TSD: 3049-10-04 — Local: 17:28

Galatea, Galatea System — Continental Route 7 (Rolling / Post-Choke Cut Security Formation)

The convoy moved again, but it moved like it had teeth now.

Spacing tightened. The security arc stayed disciplined. Engines held a steady, controlled pace instead of the jittery surges of frightened drivers. Dust hung in the late afternoon light behind the trucks in a long, muted ribbon that made the whole column look like a single organism crawling across bad land.

Kel kept the Zeus at the rear anchor—last in line, door shut behind the convoy.

He didn't chase Coda. He didn't hunt the retreating silhouettes on the ridge.

He held the shape of the convoy and made sure it stayed unbroken.

Because the only thing worse than an ambush was a panicked convoy after an ambush.

"Mara," Kel said over comms, voice calm. "Status."

Mara's reply was crisp, controlled. "Decoy crate secured and resealed. Not opened. Prisoners are contained in the command van's rear compartment. I'm pulling data from the node and the truck transmitter now."

Kel: "Good."

Hess came in, voice tight. "We're bleeding time."

Kel answered evenly. "We're buying clarity."

Hess didn't like it, but he didn't argue again. That was progress.

Elin's voice cut in, cool and practical. "One prisoner has a burned hand and shock symptoms. I stabilized him. If you want answers, don't let him spiral."

Kel: "Copy."

Sienna's voice came in last, from the left flank, wind noise faint behind it. "Coda stayed with the ridgeline for another two klicks, then broke west. He's keeping distance. He's not running hard."

Kel's tone didn't change. "You saw his pattern."

"Yeah," Sienna said. "He checks. He commits. He withdraws when it stops being clean."

Kel: "Good. Fall back to flank. Don't overextend."

Sienna hesitated—just a fraction—then: "Copy."

Kel cut the channel and let the convoy's noise fill the cockpit again: the hum of his fusion plant, the gyro's steady whisper, the faint complaint from the left hip actuator that Tessa kept watching like a heartbeat.

He breathed once, slow.

Then he moved from holding the line to tightening it.

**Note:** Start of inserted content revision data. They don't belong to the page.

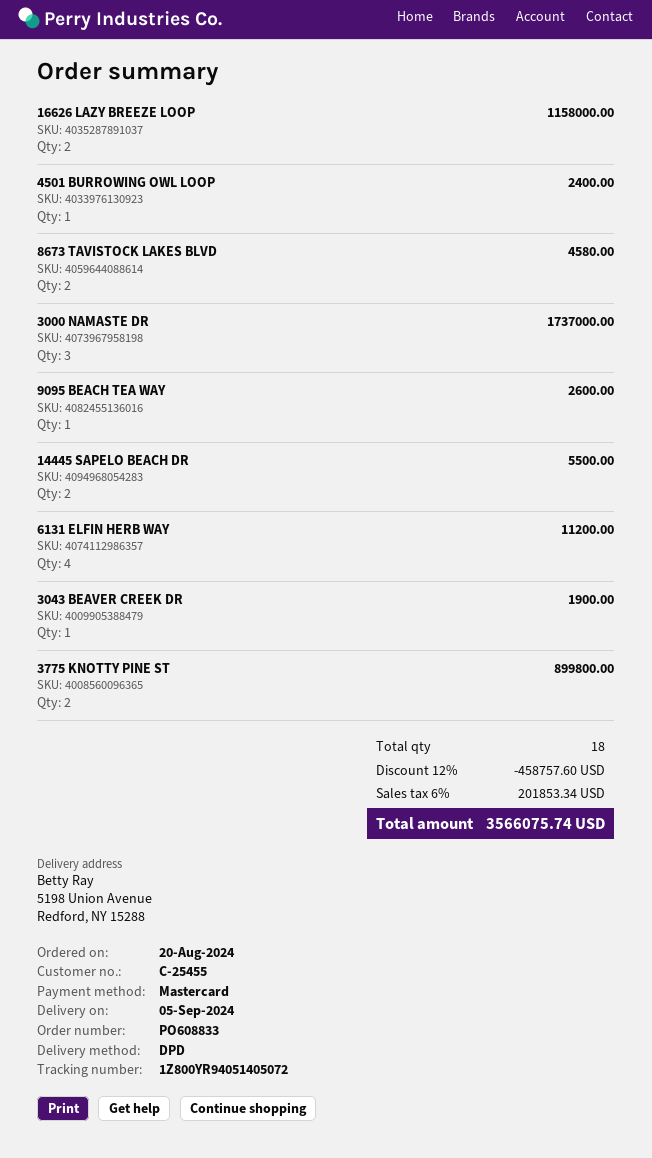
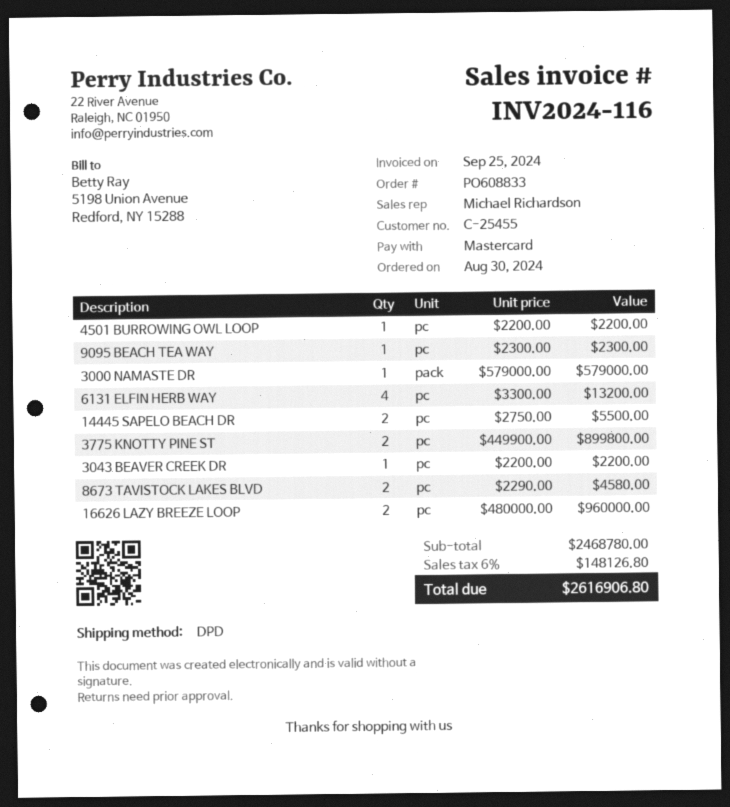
order date: 2024-08-20 -> 2024-08-30
16626 LAZY BREEZE LOOP: 2 for 1158000.00 -> 2 for 960000.00
4501 BURROWING OWL LOOP: 1 for 2400.00 -> 1 for 2200.00
3000 NAMASTE DR: 3 for 1737000.00 -> 1 for 579000.00
9095 BEACH TEA WAY: 1 for 2600.00 -> 1 for 2300.00
6131 ELFIN HERB WAY: 4 for 11200.00 -> 4 for 13200.00
3043 BEAVER CREEK DR: 1 for 1900.00 -> 1 for 2200.00
discount: 12% = 458757.60 -> none
tax: 6% = 201853.34 -> 6% = 148126.80
total: 3566075.74 -> 2616906.80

"Convoy," Kel said on the main net, calm and absolute. "We do not stop again unless I call it. Drivers stay in cabs. Security maintains formation. Hess—keep your men quiet."

Hess replied through clenched professionalism. "Copy."

Good.

Now came the part Kel trusted less than armor.

Words.

---

TSD: 3049-10-04 — Local: 18:04

Galatea, Galatea System — Continental Route 7 (Command Van / Rear Compartment)

The command van's rear compartment was cramped, hot, and meant for equipment—not confessions.

Two grab team men sat cuffed on the floor with their backs against opposite walls. One kept his eyes forward like a training manual. The other kept glancing down at his bandaged hand like he couldn't believe it had betrayed him by hurting.

Frey sat on a folding bench near the door, guarded, small in his own skin. He looked like a man who'd learned the difference between "easy money" and "dying for someone else's plan."

Elin stood near the injured man, arms folded, gaze sharp. She didn't threaten. She didn't comfort. She simply existed as a fact: Stay alive long enough to talk.

Mara sat at a small bolted-down table, tablet connected to the transmitter node by cable. Her stylus moved in short strokes. She'd built a map of signals and timestamps like a spider building a web—silent, patient, lethal.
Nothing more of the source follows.